There's no use looking to Barack Obama for leadership on this issue or any other; he keeps passing the buck to Congress without risking any clear cost-cutting program of his own. He's got no time for anything as mundane as budgets. He's busy running for re-election next year on little more than the kneejerk assertion that, whatever's wrong with the country, it's the Republicans' fault. What does he need with a program? He's got a scapegoat.

And so Social Security grows less and less secure. Everybody knows Medicare is heading for fiscal trouble, too, but Mr. Romney may be the only presidential candidate of substance proposing to do something that's both decisive and acceptable about it. Like encouraging competition among insurance companies for seniors' business -- rather than continuing to ignore the whole, politically touchy issue.

What next, will he campaign against the ethanol boondoggle in a Corn Belt state like Iowa? Or point out the bloated agricultural subsidies that go to agribusiness? Even now the farm bloc in Congress is proposing an extravagant expansion of such subsidies rather than a cutback.

Mitt Romney proposes cutting the super-sized federal budget by $500 billion. Among the expenses he'd eliminate: subsidies for abortion providers like Planned Parenthood and those for Amtrak, which ought to be able to support itself if it's such a needed service. Ditto, much of the federal funding for NPR. Its specialty is nice, respectable liberal platitudes masquerading as news. It's a kind of MSNBC for the commuter class, only MSNBC isn't funded by the American taxpayer. It has that much decency. Why propagandize Americans with our own tax money? Mitt Romney's answer: We shouldn't.

Mr. Romney, former governor and CEO in the private sector, too, would also let the states administer their own Medicaid programs in hopes of reducing its cost to the taxpayers, which grows ruinous. At this rate, there may not be a special interest he hasn't offended in this campaign. It's refreshing.
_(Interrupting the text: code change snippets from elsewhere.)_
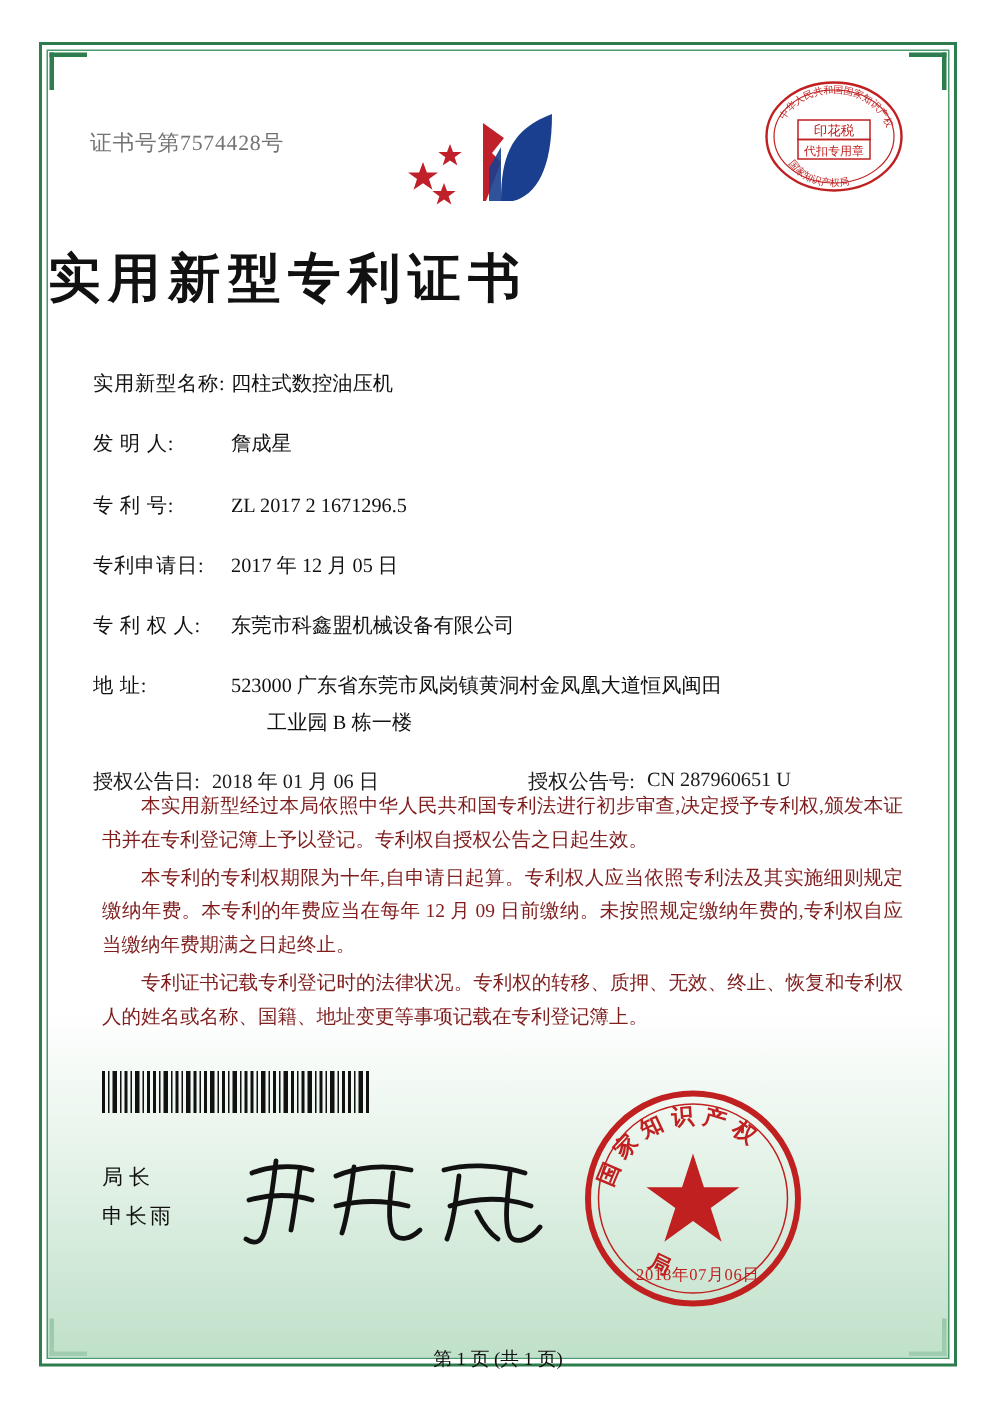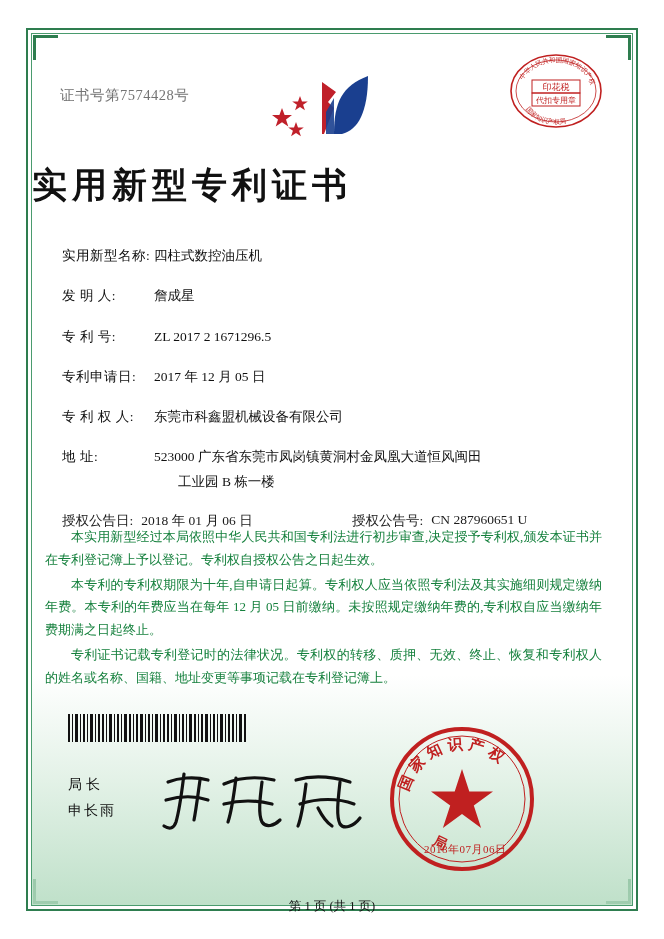--- a/index.html
+++ b/index.html
@@ -154,12 +154,12 @@
 
   .paragraphs {
     position: absolute;
-    left: 13px;
+    left: 36px;
     right: 30px;
     top: 492px;
     font-size: 13px;
     line-height: 1.75;
-    color: #15803d;
+    color: #7f1d1d;
     text-align: justify;
   }
   .paragraphs p {

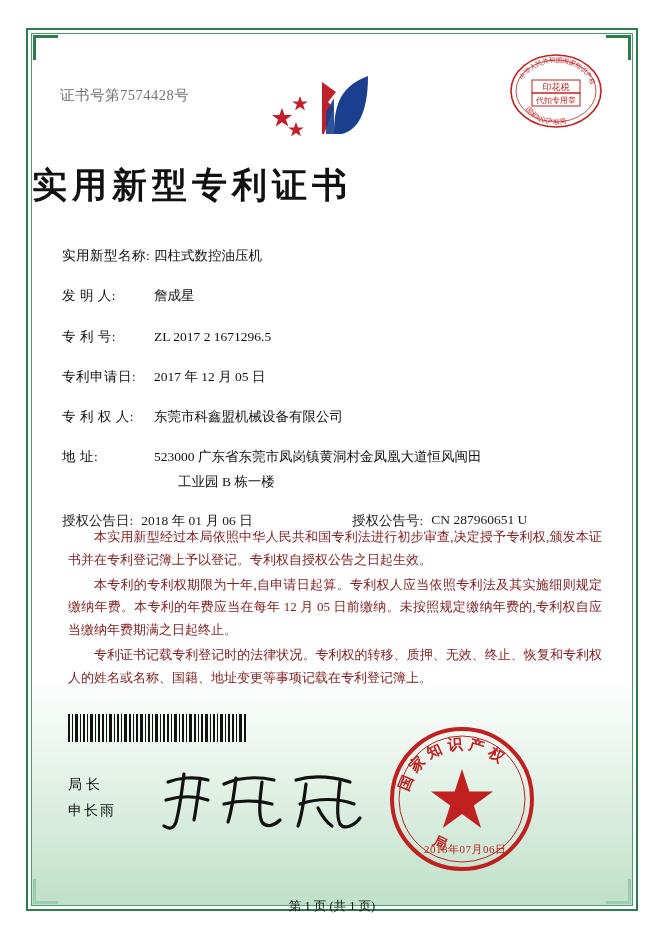--- a/index.html
+++ b/index.html
@@ -330,7 +330,7 @@
 
     <div class="paragraphs">
       <p>本实用新型经过本局依照中华人民共和国专利法进行初步审查,决定授予专利权,颁发本证书并在专利登记簿上予以登记。专利权自授权公告之日起生效。</p>
-      <p>本专利的专利权期限为十年,自申请日起算。专利权人应当依照专利法及其实施细则规定缴纳年费。本专利的年费应当在每年 12 月 05 日前缴纳。未按照规定缴纳年费的,专利权自应当缴纳年费期满之日起终止。</p>
+      <p>本专利的专利权期限为十年,自申请日起算。专利权人应当依照专利法及其实施细则规定缴纳年费。本专利的年费应当在每年 12 月 09 日前缴纳。未按照规定缴纳年费的,专利权自应当缴纳年费期满之日起终止。</p>
       <p>专利证书记载专利登记时的法律状况。专利权的转移、质押、无效、终止、恢复和专利权人的姓名或名称、国籍、地址变更等事项记载在专利登记簿上。</p>
     </div>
His businesslike approach to even highly politicized issues bears a welcome resemblance to the recommendations of the Bowles-Simpson Commission, whose work is still being ignored by both the administration and the congressional super-committee that's supposed to come up with some real savings instead of the usual political palaver.

. .

Not that Mr. Romney can't pander to the angriest of his party on occasion. He's come out against treating the children of illegal aliens the same as the native-born when it comes to college scholarships. Even if they were brought to this country at a young age through no choice of their own, raised as Americans, and got the same schooling as their peers.

Why punish these kids (and the rest of us) by denying them an education on equal terms? The only reason I can think of is pure meanness. There's always a lot of that going around whenever a new wave of immigration hits these shores, whether Germans in Ben Franklin's day or Mexicans in ours.
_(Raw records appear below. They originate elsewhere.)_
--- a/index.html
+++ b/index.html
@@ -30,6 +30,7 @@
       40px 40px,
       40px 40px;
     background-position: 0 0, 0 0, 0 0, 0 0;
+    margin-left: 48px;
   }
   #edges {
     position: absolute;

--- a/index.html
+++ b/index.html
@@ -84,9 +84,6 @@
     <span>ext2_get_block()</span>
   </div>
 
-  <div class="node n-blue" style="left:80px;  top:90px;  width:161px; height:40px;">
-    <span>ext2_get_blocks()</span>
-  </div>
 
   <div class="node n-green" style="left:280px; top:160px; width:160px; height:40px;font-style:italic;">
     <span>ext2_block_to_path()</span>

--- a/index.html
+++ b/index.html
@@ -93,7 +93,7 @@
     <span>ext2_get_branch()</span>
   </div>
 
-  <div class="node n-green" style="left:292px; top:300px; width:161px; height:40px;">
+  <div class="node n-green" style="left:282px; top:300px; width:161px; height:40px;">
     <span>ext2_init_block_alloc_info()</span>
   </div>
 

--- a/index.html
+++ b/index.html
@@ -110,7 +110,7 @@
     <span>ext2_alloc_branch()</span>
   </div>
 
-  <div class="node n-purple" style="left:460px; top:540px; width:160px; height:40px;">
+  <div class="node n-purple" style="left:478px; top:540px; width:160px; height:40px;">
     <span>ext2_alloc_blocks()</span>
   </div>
Ranting and raving about a problem is so much easier than fixing it -- in this case by overhauling the immigration system in general. For example, by opening a path to citizenship for the millions of immigrant workers now in this country. To qualify, illegals could be required to meet certain standards, like a minimal proficiency in the English language and paying a fine for having entered the country illegally. Which would be fair enough. But why fix the problem when we can just go on fighting it, especially in election years?

. .

Talking sense to the American people was always a risky venture for any presidential candidate. In uncertain times like these, the voters may demand red meat from their politicians, and grow bored with vegetables, no matter how nutritious. They'll say it's spinach and to hell with it.
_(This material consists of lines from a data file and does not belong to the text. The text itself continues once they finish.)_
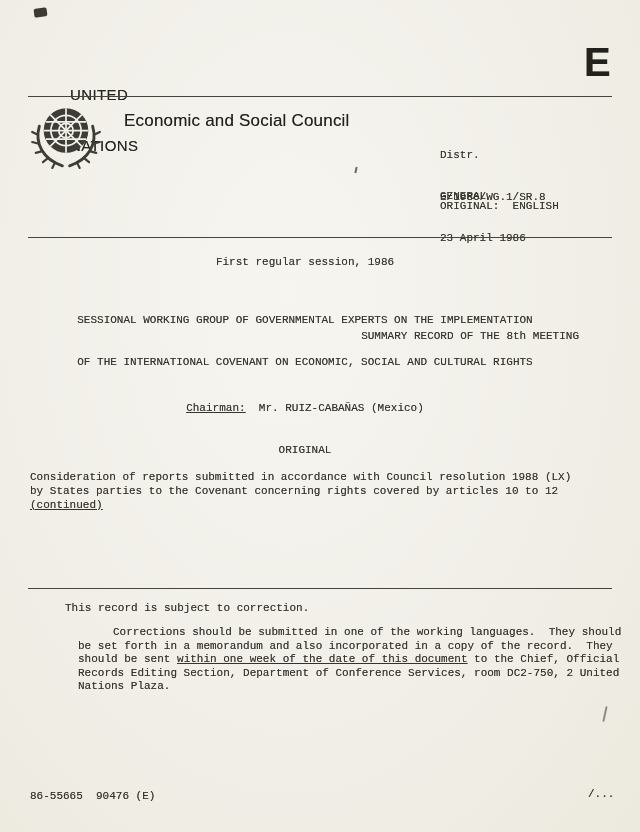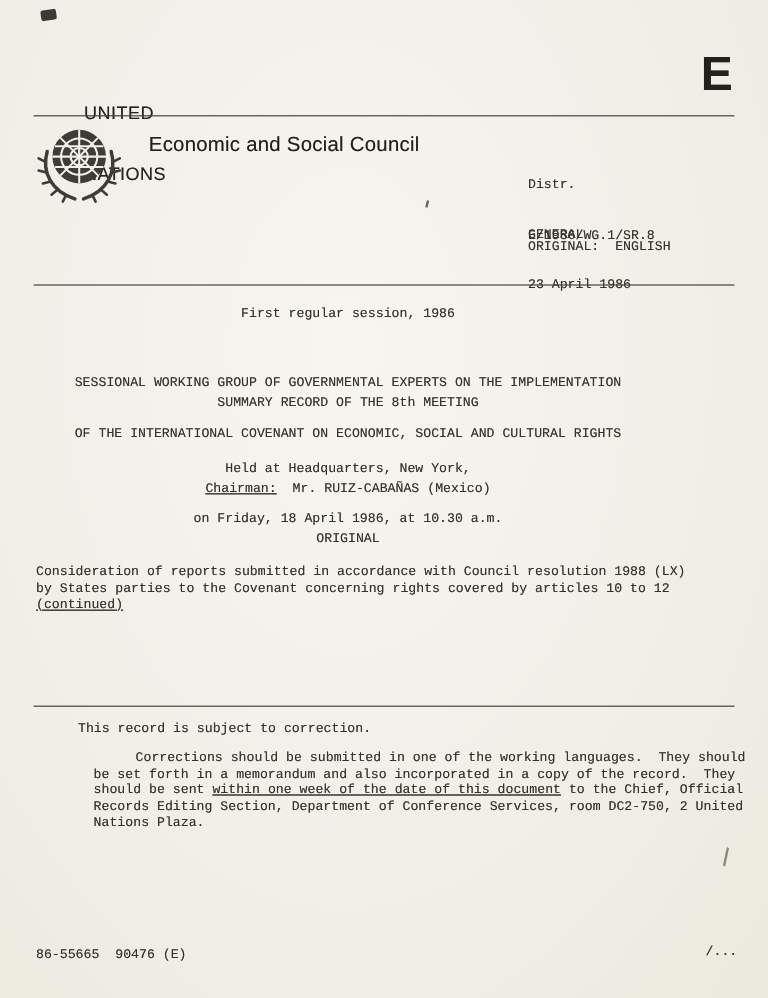--- a/index.html
+++ b/index.html
@@ -19,7 +19,7 @@
     text-shadow: 0 0 0.5px rgba(45,42,36,0.55);
   }
   .abs { position: absolute; white-space: pre-wrap; }
-  .center { left: 0; width: 564px; text-align: center; padding-left: 16px; }
+  .center { left: 15px; width: 564px; text-align: center; padding-left: 16px; }
   .u { text-decoration: underline; }
   .sans { font-family: "Liberation Sans", "DejaVu Sans", sans-serif; }
 

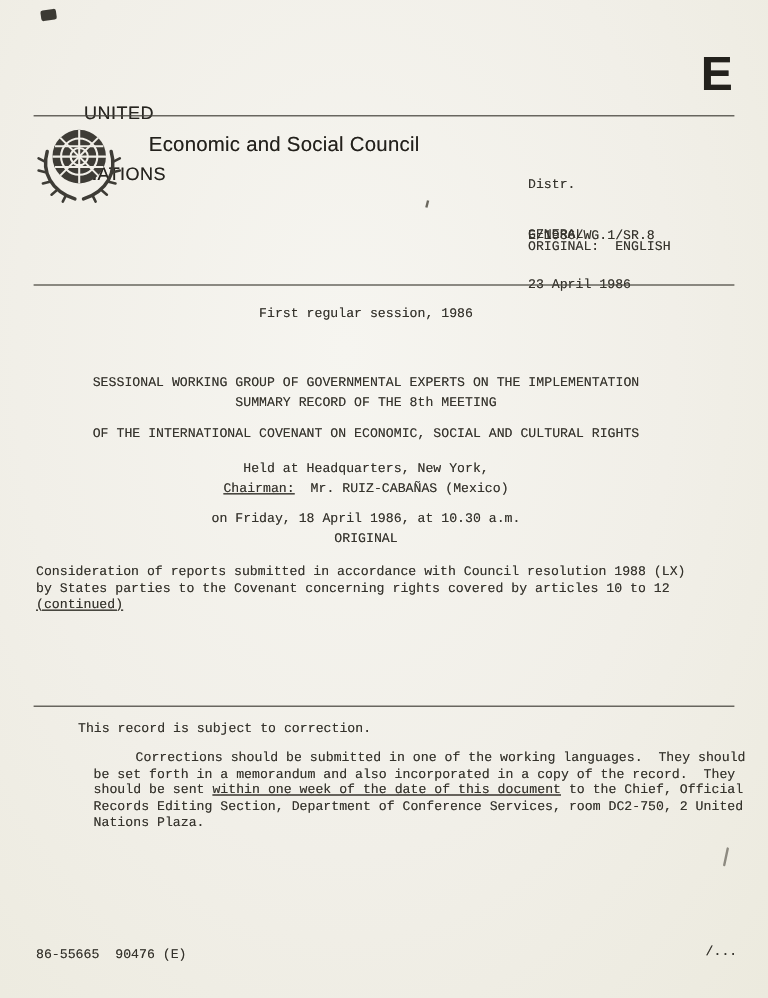--- a/index.html
+++ b/index.html
@@ -40,7 +40,7 @@
 
   .session-line { top: 256px; }
   .group-block { top: 285px; line-height: 14px; }
-  .summary-line { top: 330px; }
+  .summary-line { top: 330px; text-align: right; }
   .held-block { top: 356px; line-height: 14px; }
   .chairman-line { top: 402px; }
   .contents-title { top: 444px; }

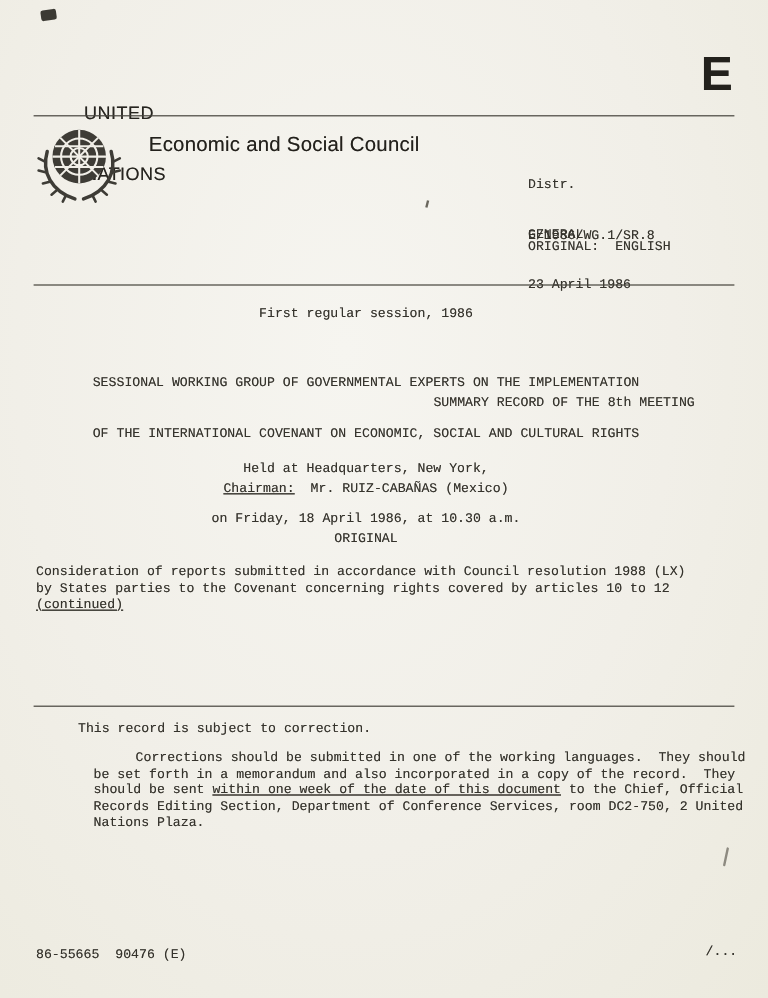--- a/index.html
+++ b/index.html
@@ -125,10 +125,6 @@
     <div>OF THE INTERNATIONAL COVENANT ON ECONOMIC, SOCIAL AND CULTURAL RIGHTS</div>
   </div>
   <div class="abs center summary-line">SUMMARY RECORD OF THE 8th MEETING</div>
-  <div class="abs center held-block">
-    <div>Held at Headquarters, New York,</div>
-    <div>on Friday, 18 April 1986, at 10.30 a.m.</div>
-  </div>
   <div class="abs center chairman-line"><span class="u">Chairman:</span><span>  Mr. RUIZ-CABAÑAS (Mexico)</span></div>
 
   <div class="abs center contents-title">ORIGINAL</div>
Mr. Romney wouldn't be the first politician to make his compromises with popular passions; even the best have been known to do it. Abe Lincoln, for example, took care not to publicly offend the Know-Nothings of his day, at least for a politically crucial time, even though in private he despised their bigoted politics.

But when Mitt Romney tackles a subject he knows something about through experience -- like either business or government -- he makes sense. But that could be his big problem as a candidate in these overheated times. Republican voters in the primaries may reject him as unspeakably sensible.